I reviewed all my shots of my erstwhile mother as I slid headfirst into a whirring machine, and sighed like death was on my doorstep. I couldn't find Henrietta in the sea of her feathered companions. They were identical: brown, drugged-out, and scowly. Almost unhappy? Despite having a roof over their heads with a 99-year lease? Whiners. Rumour has it geese are force-fed for their swollen livers.

Anyway, determined not to give in to abandonment issues and unbecoming negativity, I flipped through the instructional manual of How To Be An Egg: Your First and Last 72 hours from Farm to Store, and into a Frying Pan. It is a remarkably thin brochure.

Still, there was a charming fashion catalogue that showed 10 different ways eggs could be styled. Apparently, we are asked about at most breakfasts around the world. There's a scramble, an overeasy, a sunny side up, and this fancy version called poached. The latter is part of a dish called Eggs Benedict, which should make us pals with the English treasure that is Cumberbatch.

I do wonder how the yellow bits of us come spilling out, though.

Ah, I found the fine print.

Oh.

It seems people break us. Beat us. Whip us. In some countries such as Japan, the practice of boiling us down to a perfectly runny centre is treated as a refined art.

Well, that's all fine. But some savages callously discard our yolks.

I was shell-shocked. I flipped my phone's camera function to face my oval-shaped face, with its light brown speckles that imprinted more like age spots. My skin felt thin - all 300 micrometers thin - as the long 15 minutes of my existence flashed before me: Henrietta's butt, a failed wefie, and fantasies as Benedict's Egg.

Is this the real life? And which came first, the chicken or the egg?

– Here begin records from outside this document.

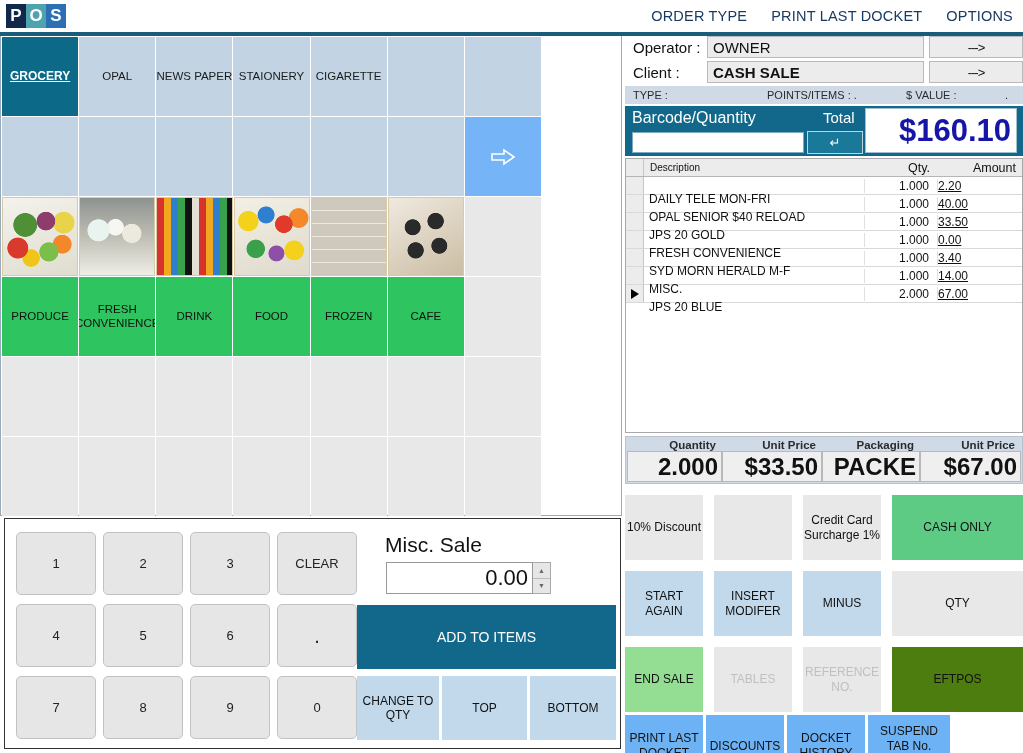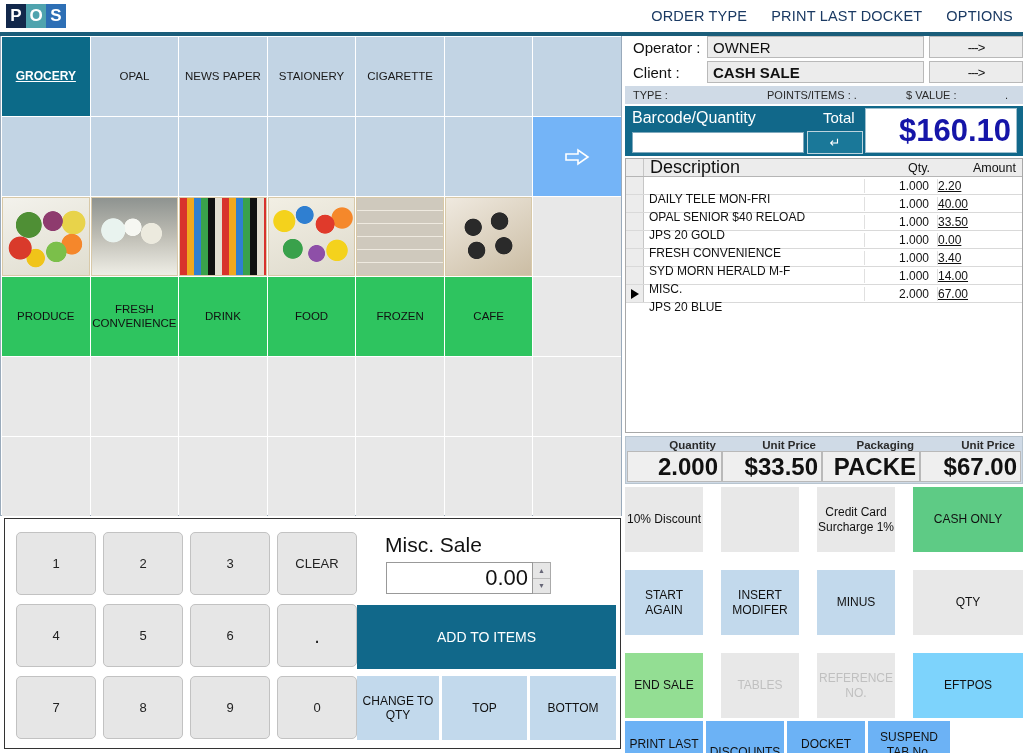--- a/index.html
+++ b/index.html
@@ -44,7 +44,7 @@
     position: absolute; left: 0; top: 36px; width: 622px; height: 480px;
     background: #ffffff; border: 1px solid #9ab; border-top: none;
   }
-  .tilerow { display: flex; width: 620px; }
+  .tilerow { display: flex; width: 540px; }
   .tile {
     width: 88.5px; height: 79px; margin: 1px 0 0 1px;
     display: flex; align-items: center; justify-content: center;

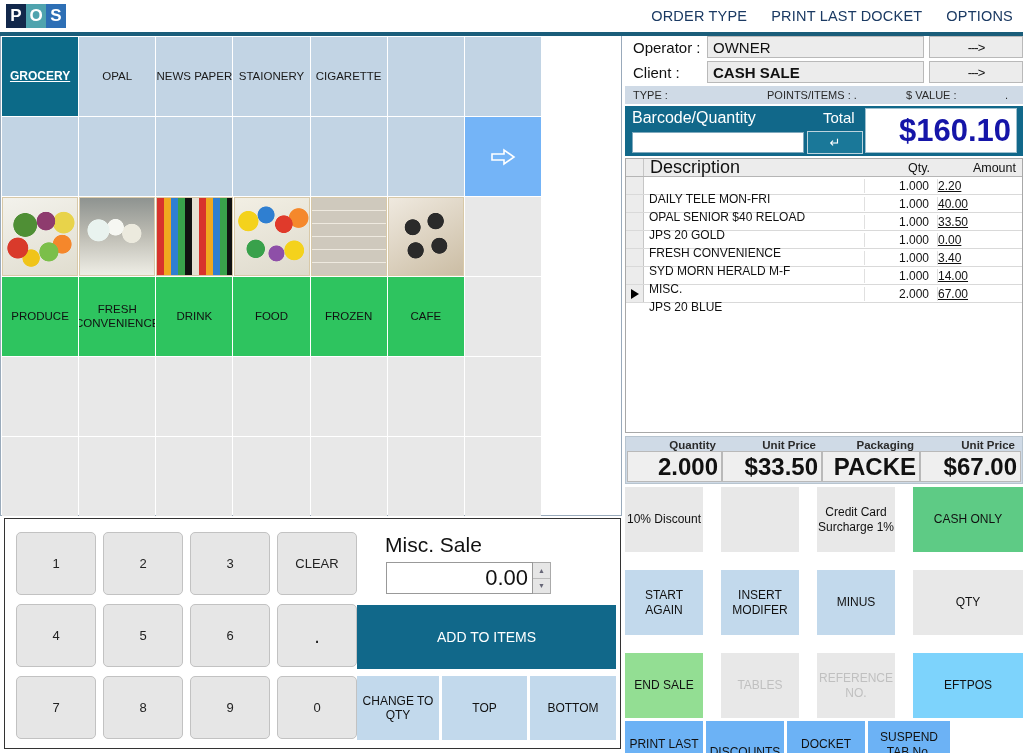--- a/index.html
+++ b/index.html
@@ -232,7 +232,7 @@
     border-bottom: 1px solid #b5b5b5; align-items: center;
   }
   .it-head .c-mark { width: 18px; border-right: 1px solid #c6c6c6; height: 100%; }
-  .it-head .c-desc { flex: 1; padding-left: 6px; font-size: 18px; }
+  .it-head .c-desc { flex: 1; padding-left: 6px; font-size: 10px; }
   .it-head .c-qty { width: 74px; text-align: right; padding-right: 8px; font-size: 12.5px; }
   .it-head .c-amt { width: 84px; text-align: right; padding-right: 6px; font-size: 12.5px; }
   .it-row {

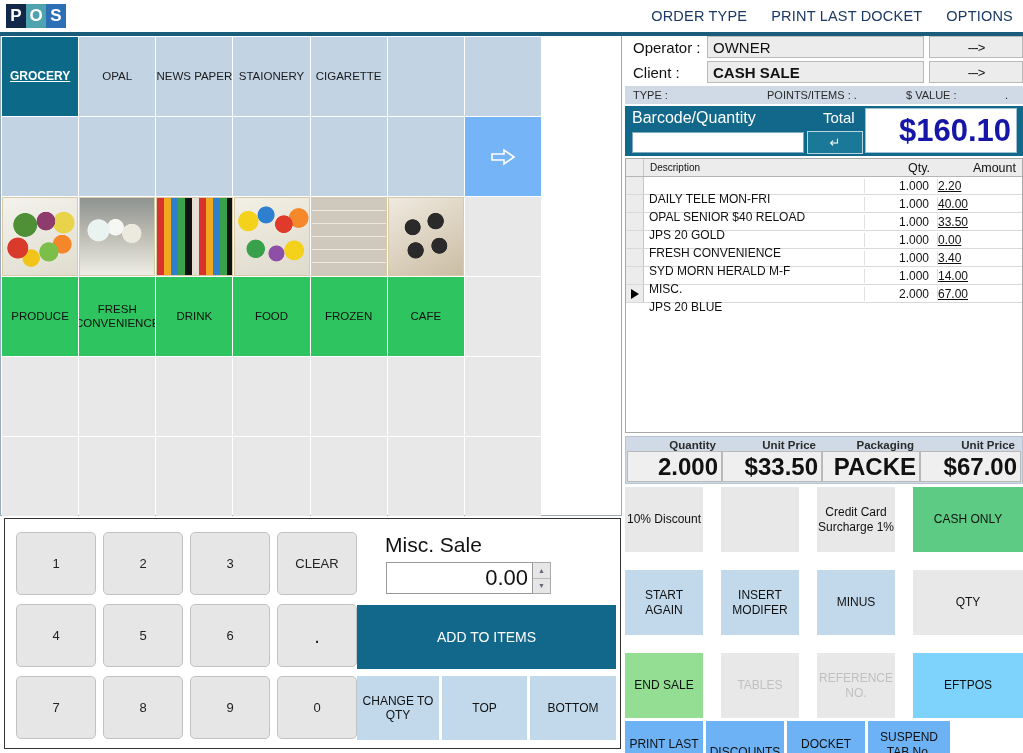--- a/index.html
+++ b/index.html
@@ -274,9 +274,9 @@
 
   
   #actions {
-    margin-top: 3px; display: grid;
+    margin-top: 11px; display: grid;
     grid-template-columns: 78px 78px 78px 1fr;
-    grid-auto-rows: 65px; gap: 18px;
+    grid-auto-rows: 65px; gap: 11px;
   }
   .act {
     display: flex; align-items: center; justify-content: center;

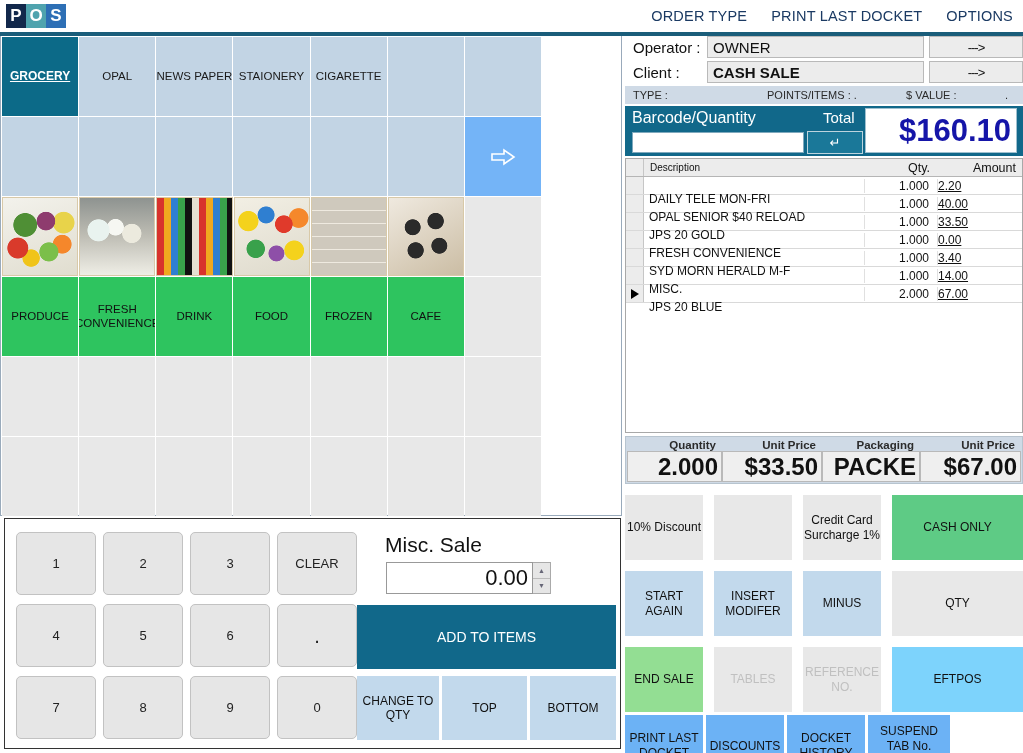--- a/index.html
+++ b/index.html
@@ -288,7 +288,7 @@
   .act-disabled { background: #e8e8e8; color: #c0c0c0; }
   .act-green-d { background: #5ecb85; }
   .act-green-l { background: #93de93; }
-  .act-orange { background: #7dd3fc; }
+  .act-orange { background: #4d7c0f; }
   #bottom-actions {
     margin-top: 3px; display: grid;
     grid-template-columns: 78px 78px 78px 82px 1fr;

I did a quick Google search, assuming that mankind sought meaning, and so lapped up our proteins for a cause. Funny thing is, social justice, the environment, and income inequality appear to be terrible inflictions, but these themes don't, as they say, "trend" as much as they should. Then over in London, there's this messy business called Brexit. Whatever happened to hard-boiled Eurocentrism? For some tiny island is due to commemorate its colonial roots (though not celebrate, mind).

As the sorting machine whirred on, I knew my days were numbered. But then, I noticed a dark art of the 21st century. It's called being an influencer, and it seems a family called the Kardashians has figured this all out. You need photos, a recording device for public spats, an angular behind, and some kind of pout. In return, you become a millionaire.

My lament of ordinariness has been for naught! I am not plain, I am merely undiscovered, for there is a new social currency in town. With newfound powers of suggestion, I set up my Instagram account. There was nearly no shame as I posed for selfies. I settled on the 165th shot, with the right amount of hip protrusion and duck face. Birds of a feather hashtag together.

Then I waited, as I got packed snugly for shipping to a grocer near you.

So 72 hours have passed, and well, I must say, people do love their eggs.

At this present time, I am in a frying pan, waiting for the sizzle. I am now the greatest Internet star, but in a moment, I will be a single splat of yellow and white. I am like any other egg, no different from the one massacred on a scorched pavement by Kylie Jenner.

That's that then. Though, I do wonder if she'd name a lipstick after me.

* This is satire. The columnist does not know the identity of world_record_egg. She eats eggs.